• TASK DETAILS
The records are set out below this line. Return exactly the lines from the one containing "text: поточного ->" through the last, and exclude the pictures.

• SOURCE DATA
..........

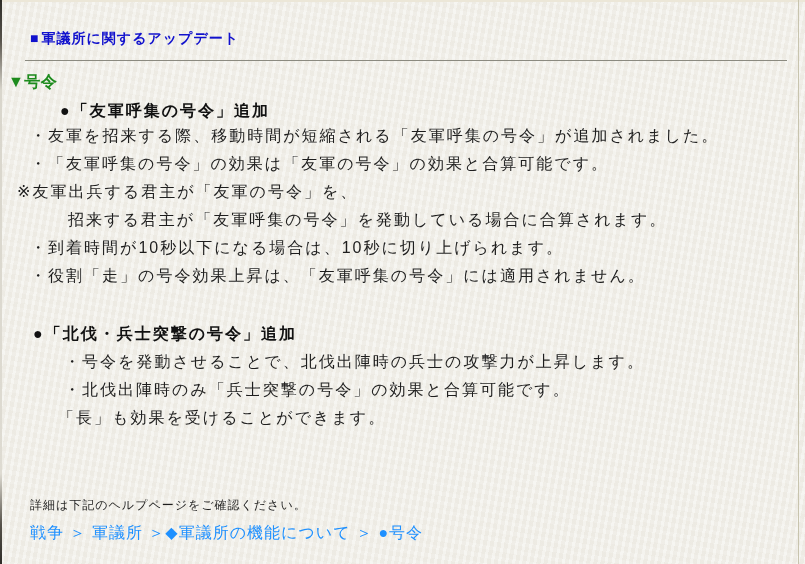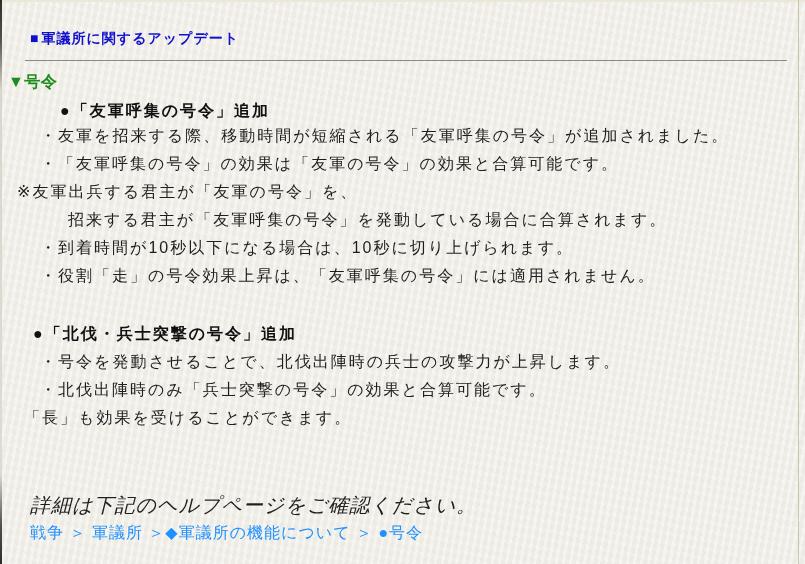"・友軍を招来する際、移動時間が短縮される「友軍呼集の号令」が追加されました。" .pa { padding-left: 40px -> 30px }
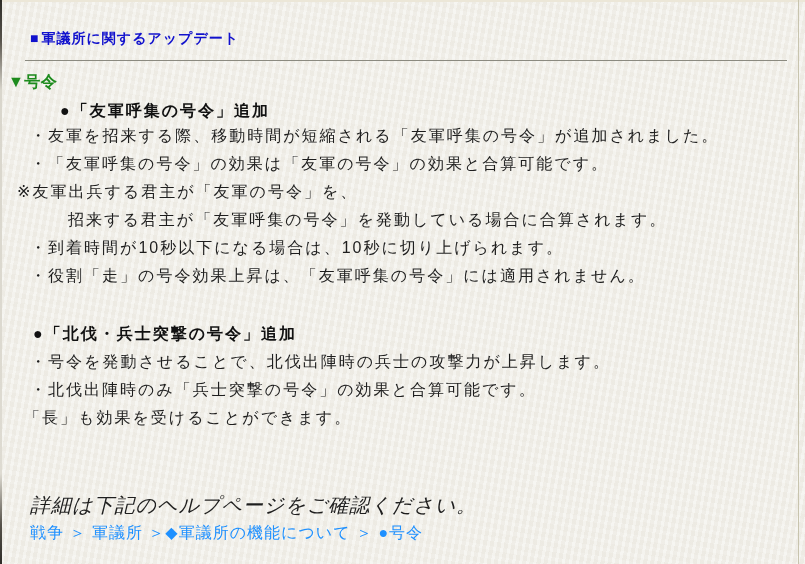"・号令を発動させることで、北伐出陣時の兵士の攻撃力が上昇します。" .g2l { margin-left: none -> 34px }
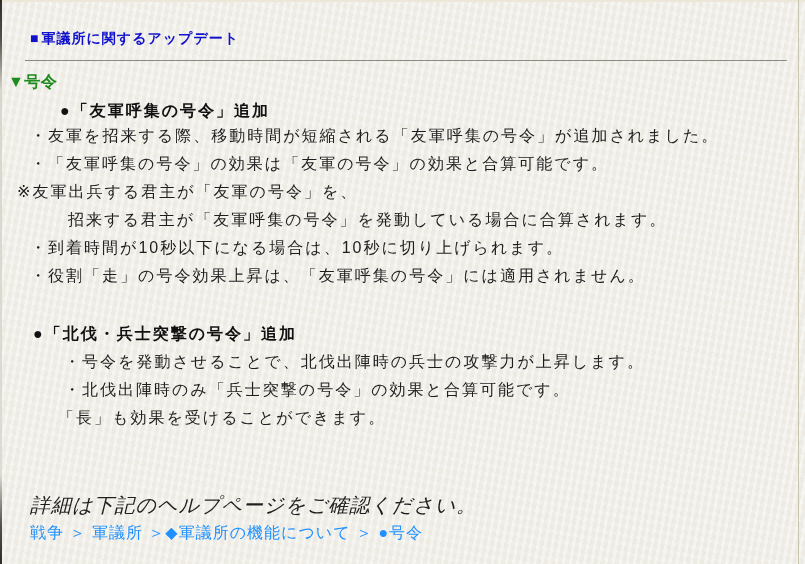"詳細は下記のヘルプページをご確認ください。" .note { font-size: 20px -> 12px; font-style: italic -> none }
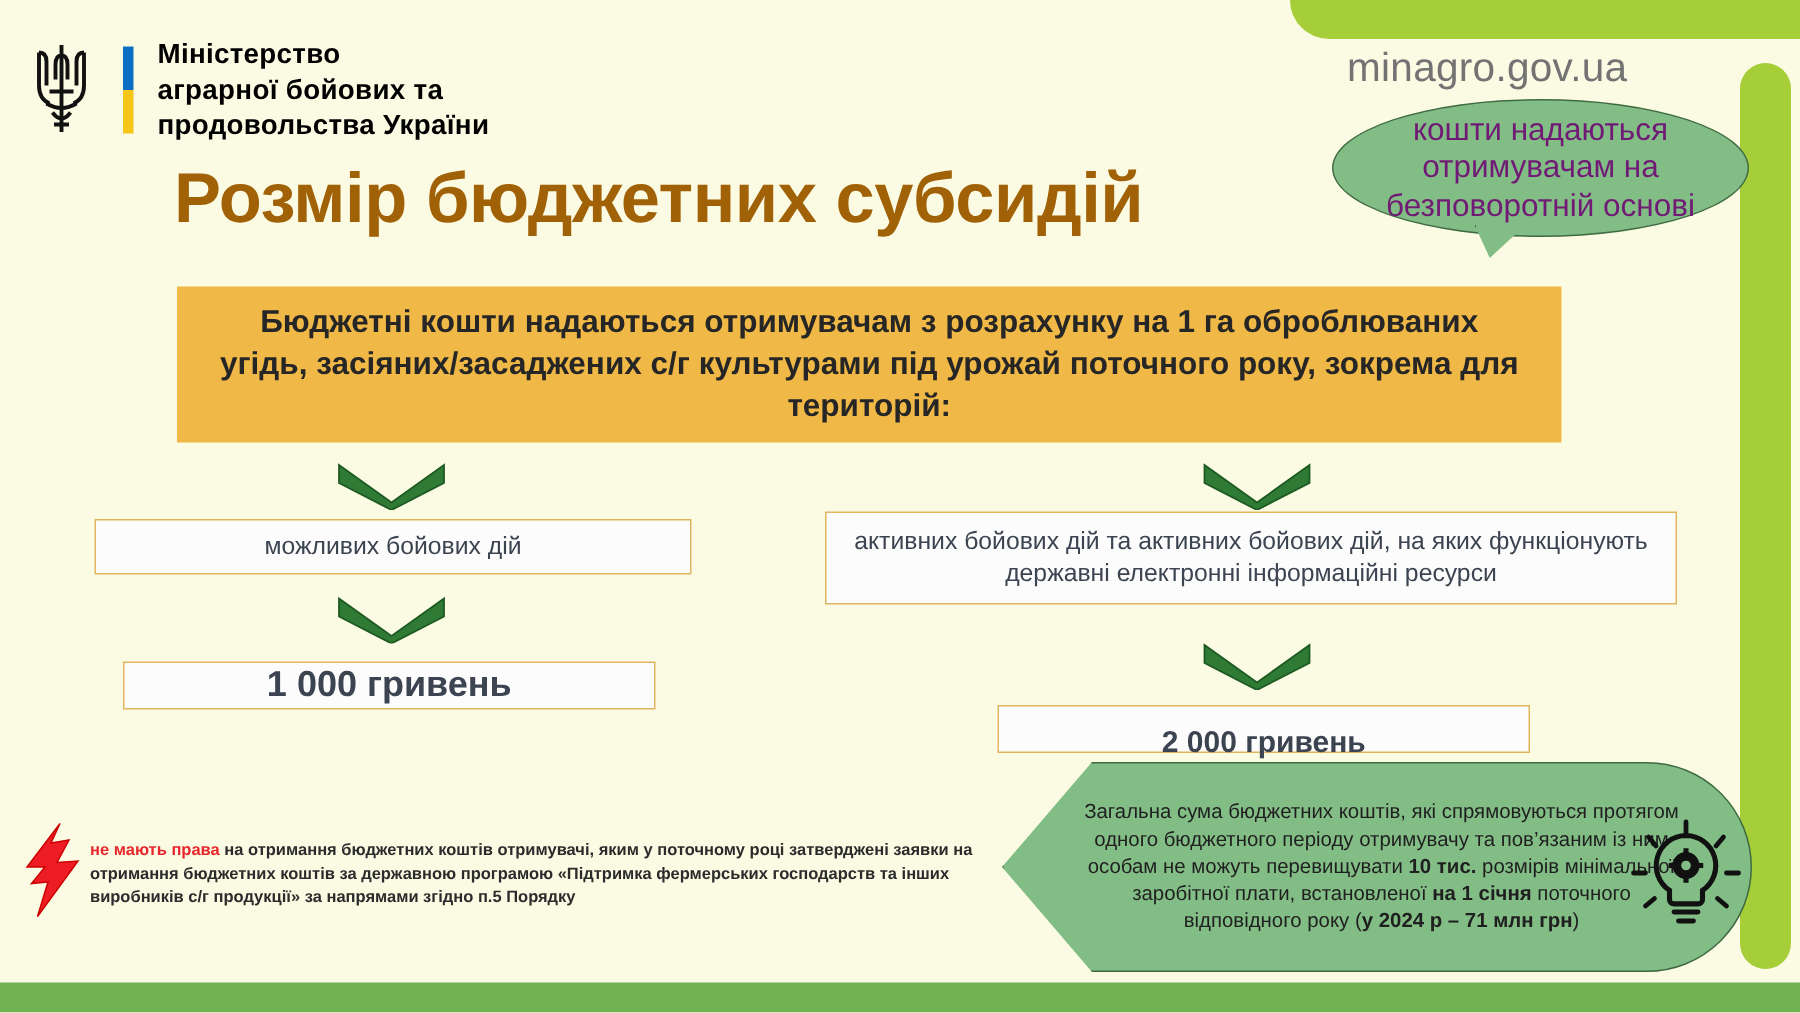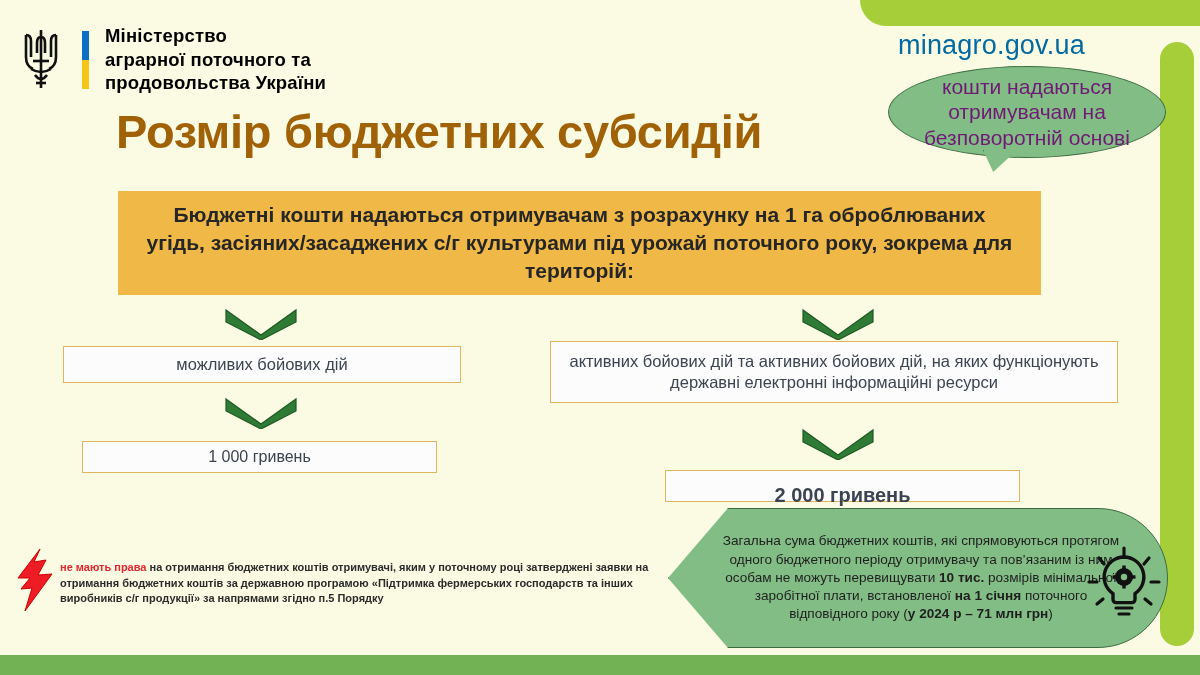"аграрної поточного та" div { text: поточного -> бойових }
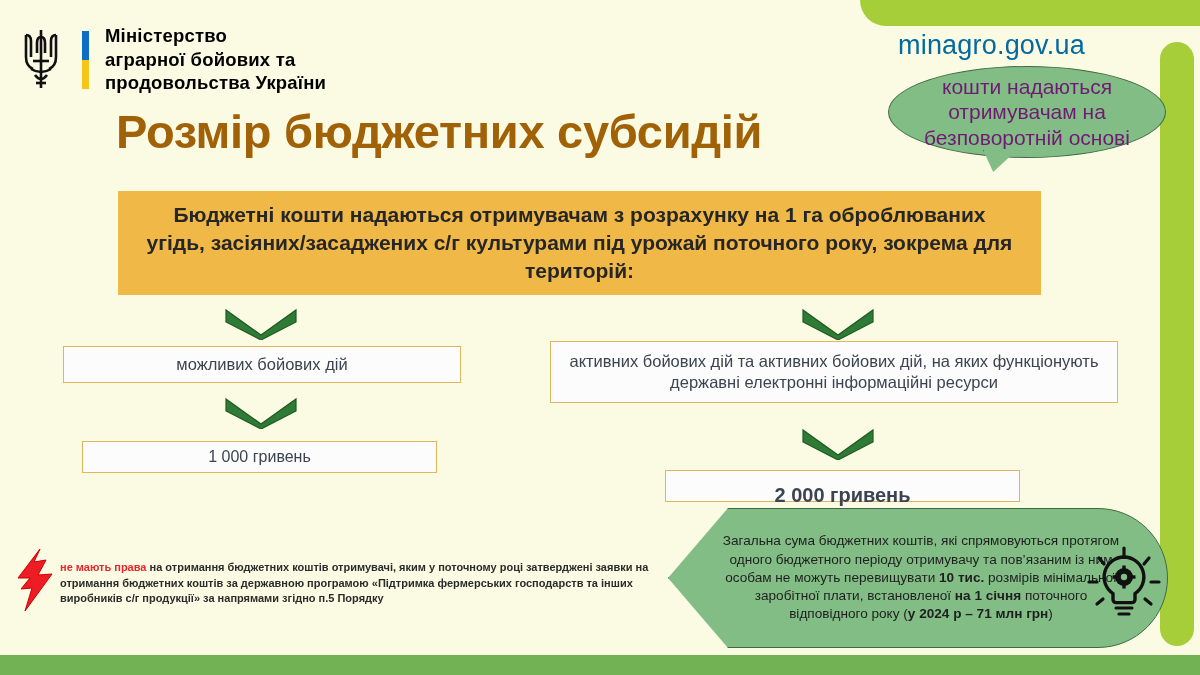"minagro.gov.ua" #site-url { color: #0369a1 -> #737373 }
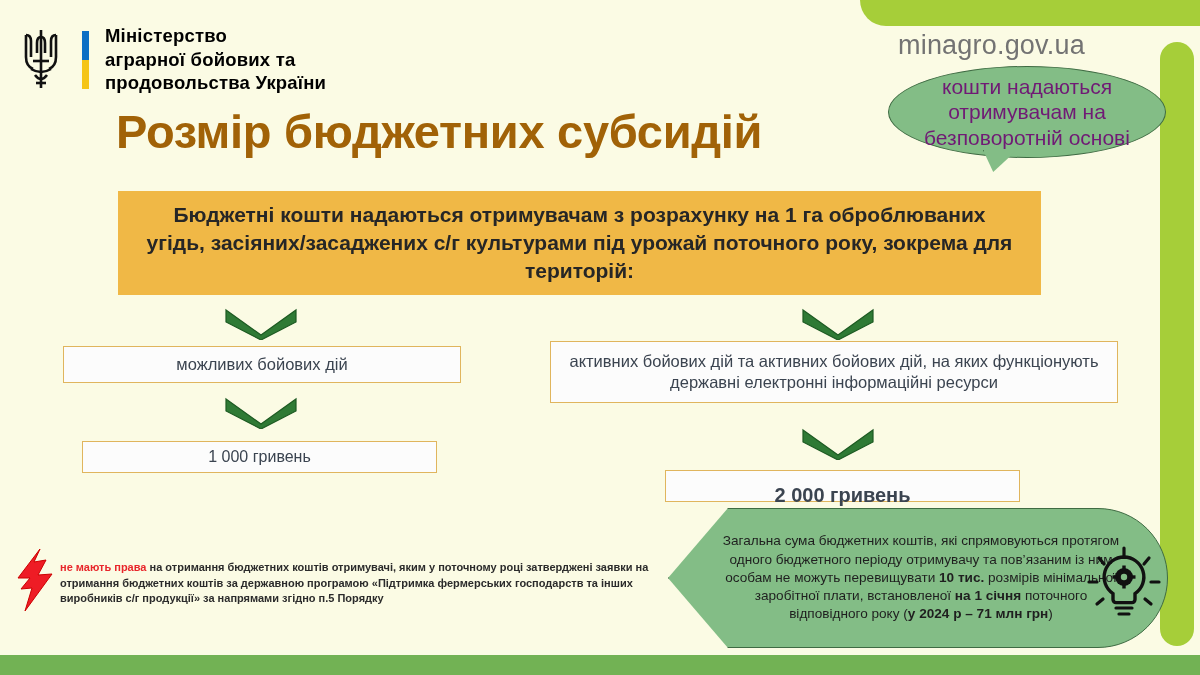"1 000 гривень" #box-amount-1000 .box-text { font-size: 16px -> 24px; font-weight: 400 -> 700 }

..........

• SOLUTION TO THIS EXERCISE
"аграрної поточного та" div { text: поточного -> бойових }
"minagro.gov.ua" #site-url { color: #0369a1 -> #737373 }
"1 000 гривень" #box-amount-1000 .box-text { font-size: 16px -> 24px; font-weight: 400 -> 700 }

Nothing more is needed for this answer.